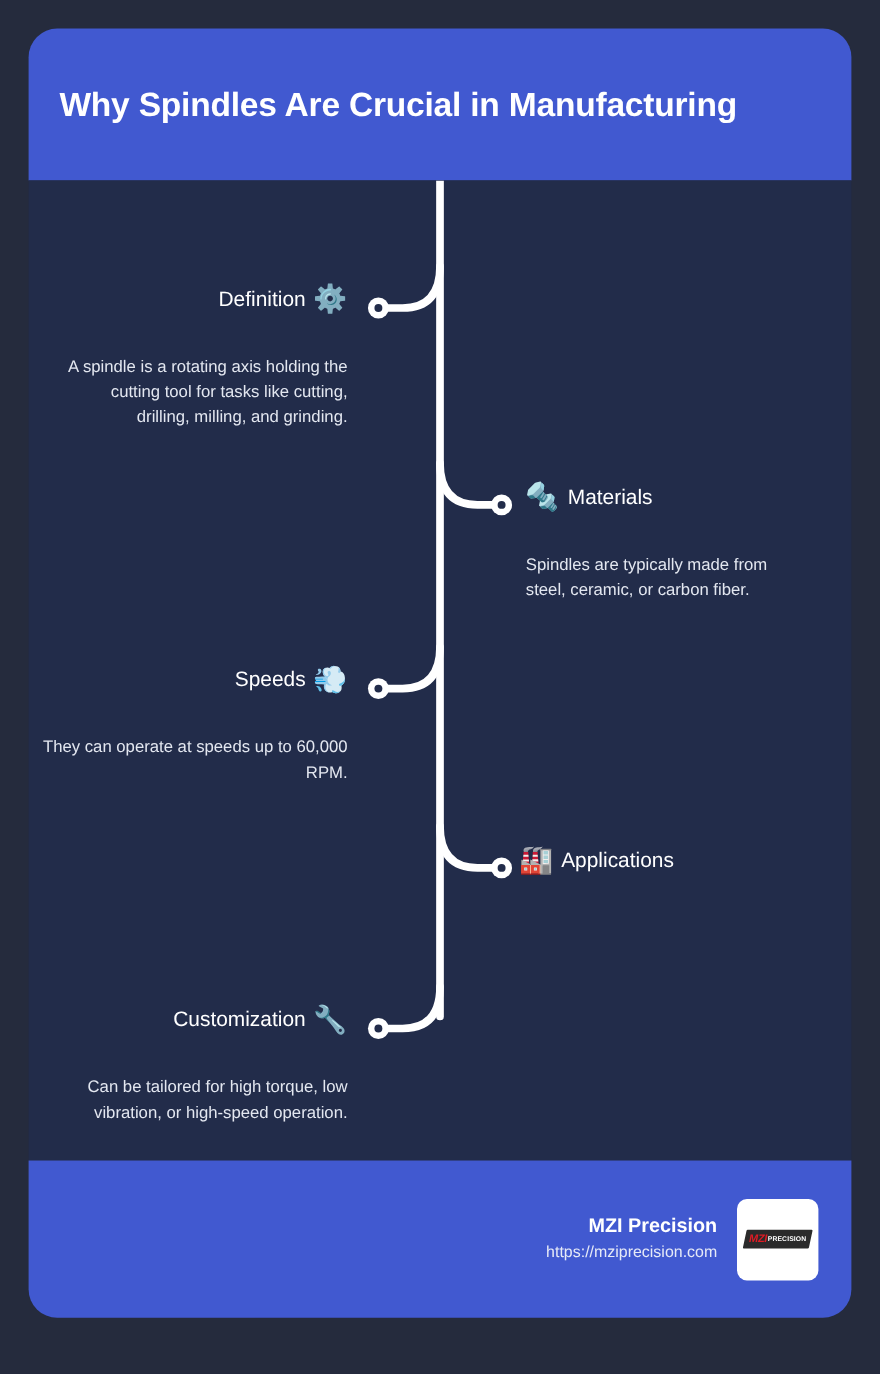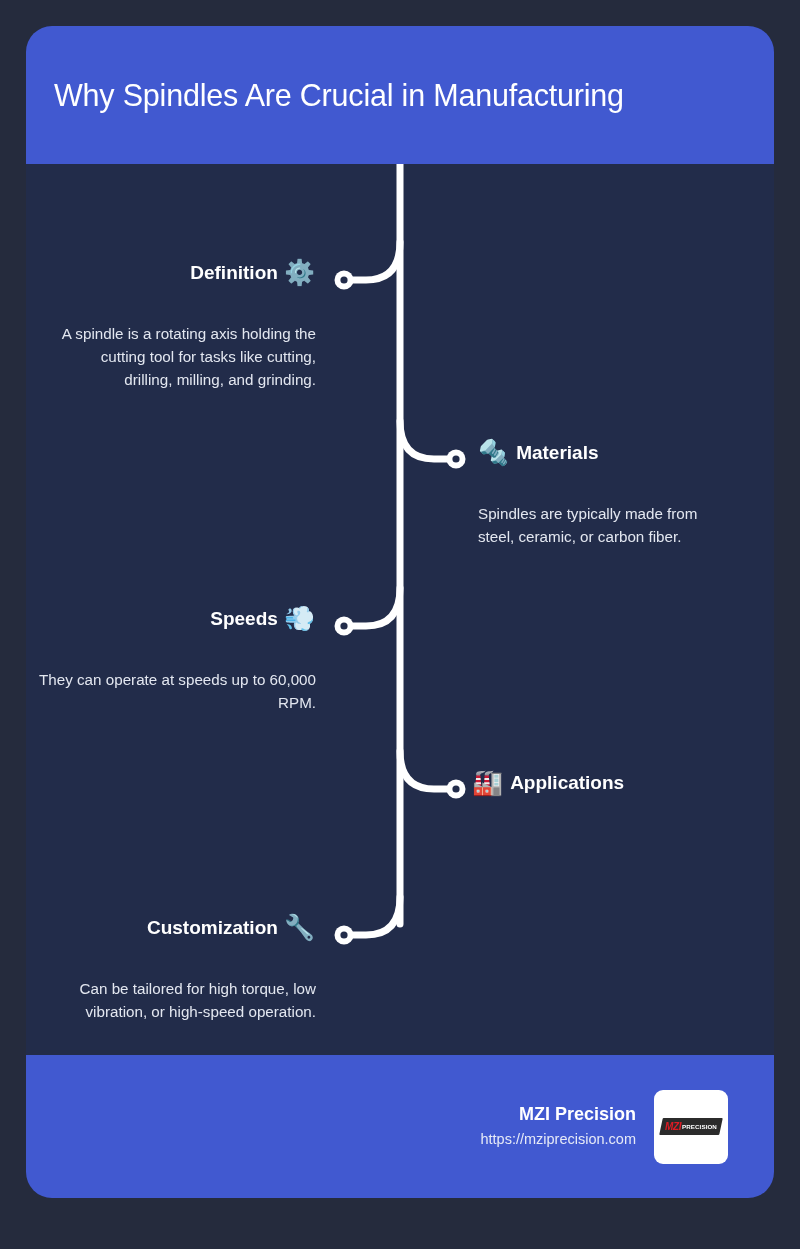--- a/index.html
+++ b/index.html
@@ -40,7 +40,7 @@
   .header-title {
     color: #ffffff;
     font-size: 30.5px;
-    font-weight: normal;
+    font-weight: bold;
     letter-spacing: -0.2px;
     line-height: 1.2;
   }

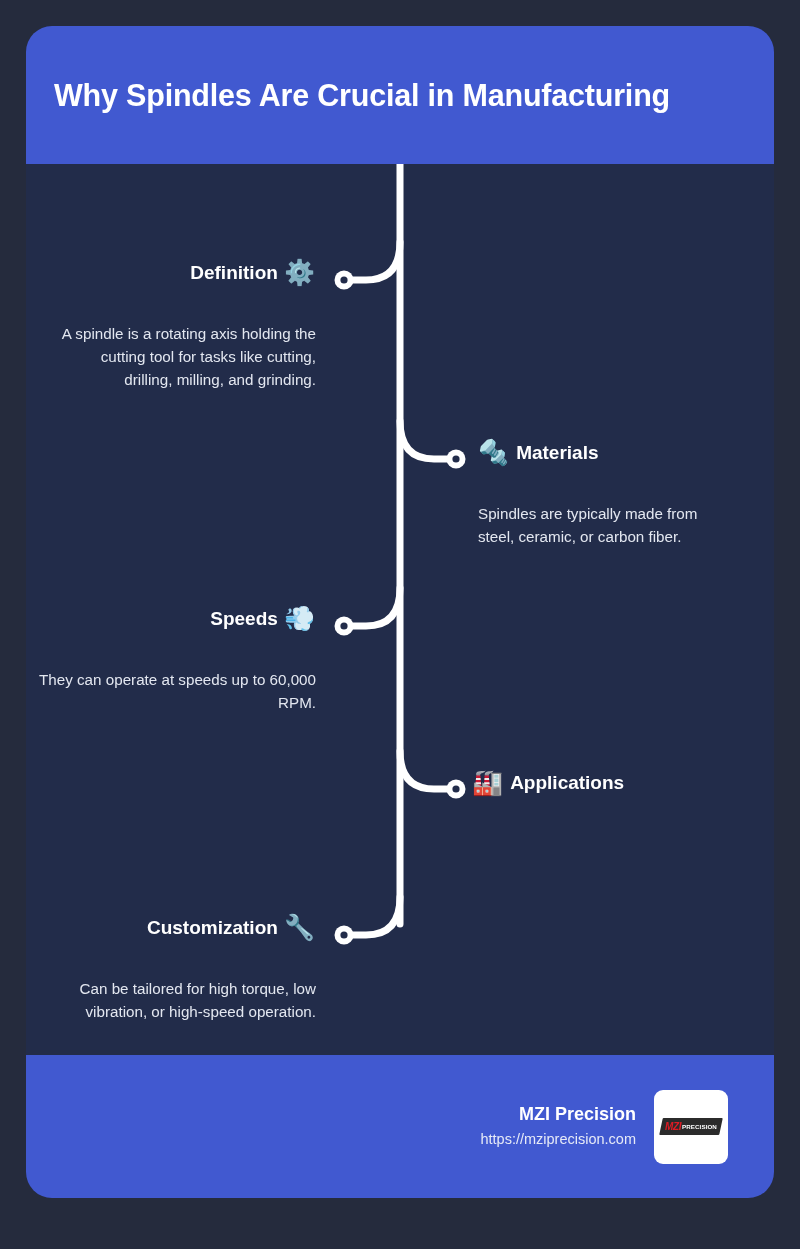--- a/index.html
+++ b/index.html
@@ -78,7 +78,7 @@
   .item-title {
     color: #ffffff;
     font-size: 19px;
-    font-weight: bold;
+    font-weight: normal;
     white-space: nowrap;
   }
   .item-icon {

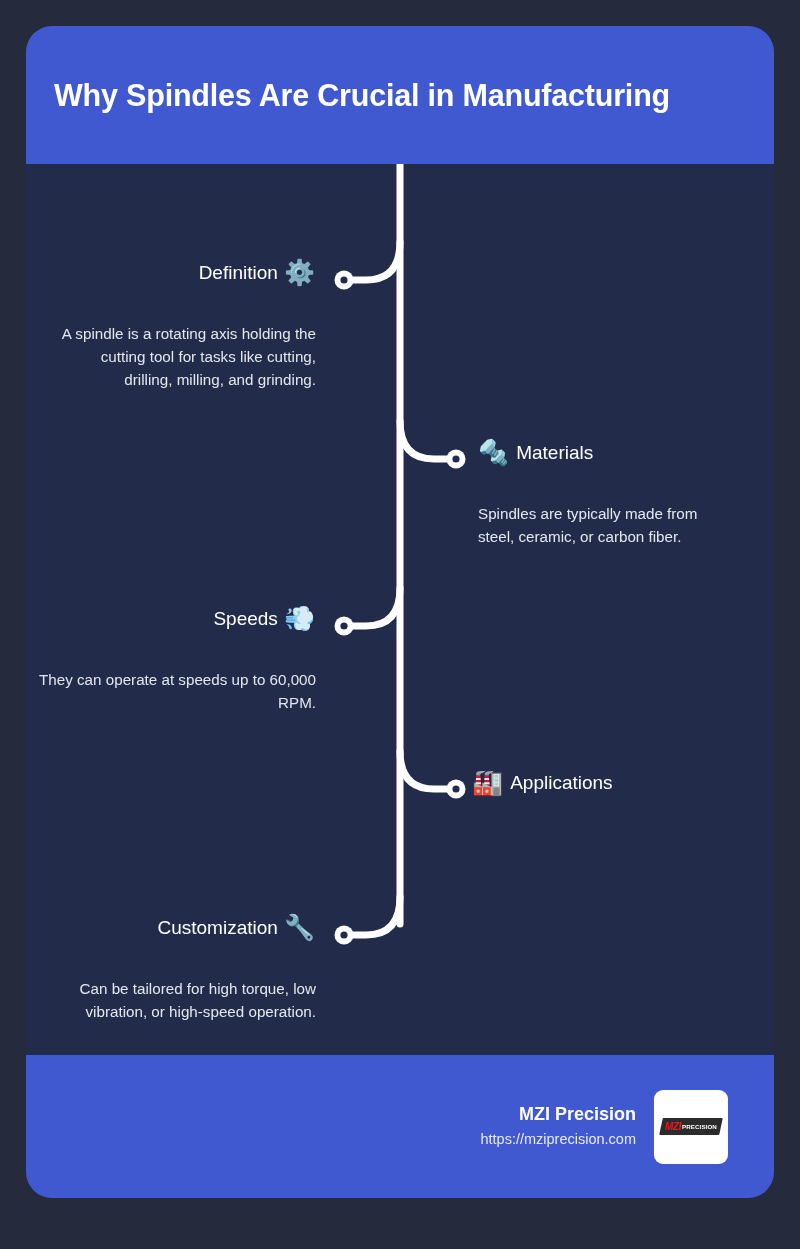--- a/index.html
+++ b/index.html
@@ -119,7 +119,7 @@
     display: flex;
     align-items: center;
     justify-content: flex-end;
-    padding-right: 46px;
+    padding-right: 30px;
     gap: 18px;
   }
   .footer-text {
::::
■ **Activity**: In the copy, leave out the pictures and restate the records exactly.

■ **Response box**:
--- a/index.html
+++ b/index.html
@@ -40,7 +40,7 @@
   .header-title {
     color: #ffffff;
     font-size: 30.5px;
-    font-weight: normal;
+    font-weight: bold;
     letter-spacing: -0.2px;
     line-height: 1.2;
   }

--- a/index.html
+++ b/index.html
@@ -78,7 +78,7 @@
   .item-title {
     color: #ffffff;
     font-size: 19px;
-    font-weight: bold;
+    font-weight: normal;
     white-space: nowrap;
   }
   .item-icon {

--- a/index.html
+++ b/index.html
@@ -119,7 +119,7 @@
     display: flex;
     align-items: center;
     justify-content: flex-end;
-    padding-right: 46px;
+    padding-right: 30px;
     gap: 18px;
   }
   .footer-text {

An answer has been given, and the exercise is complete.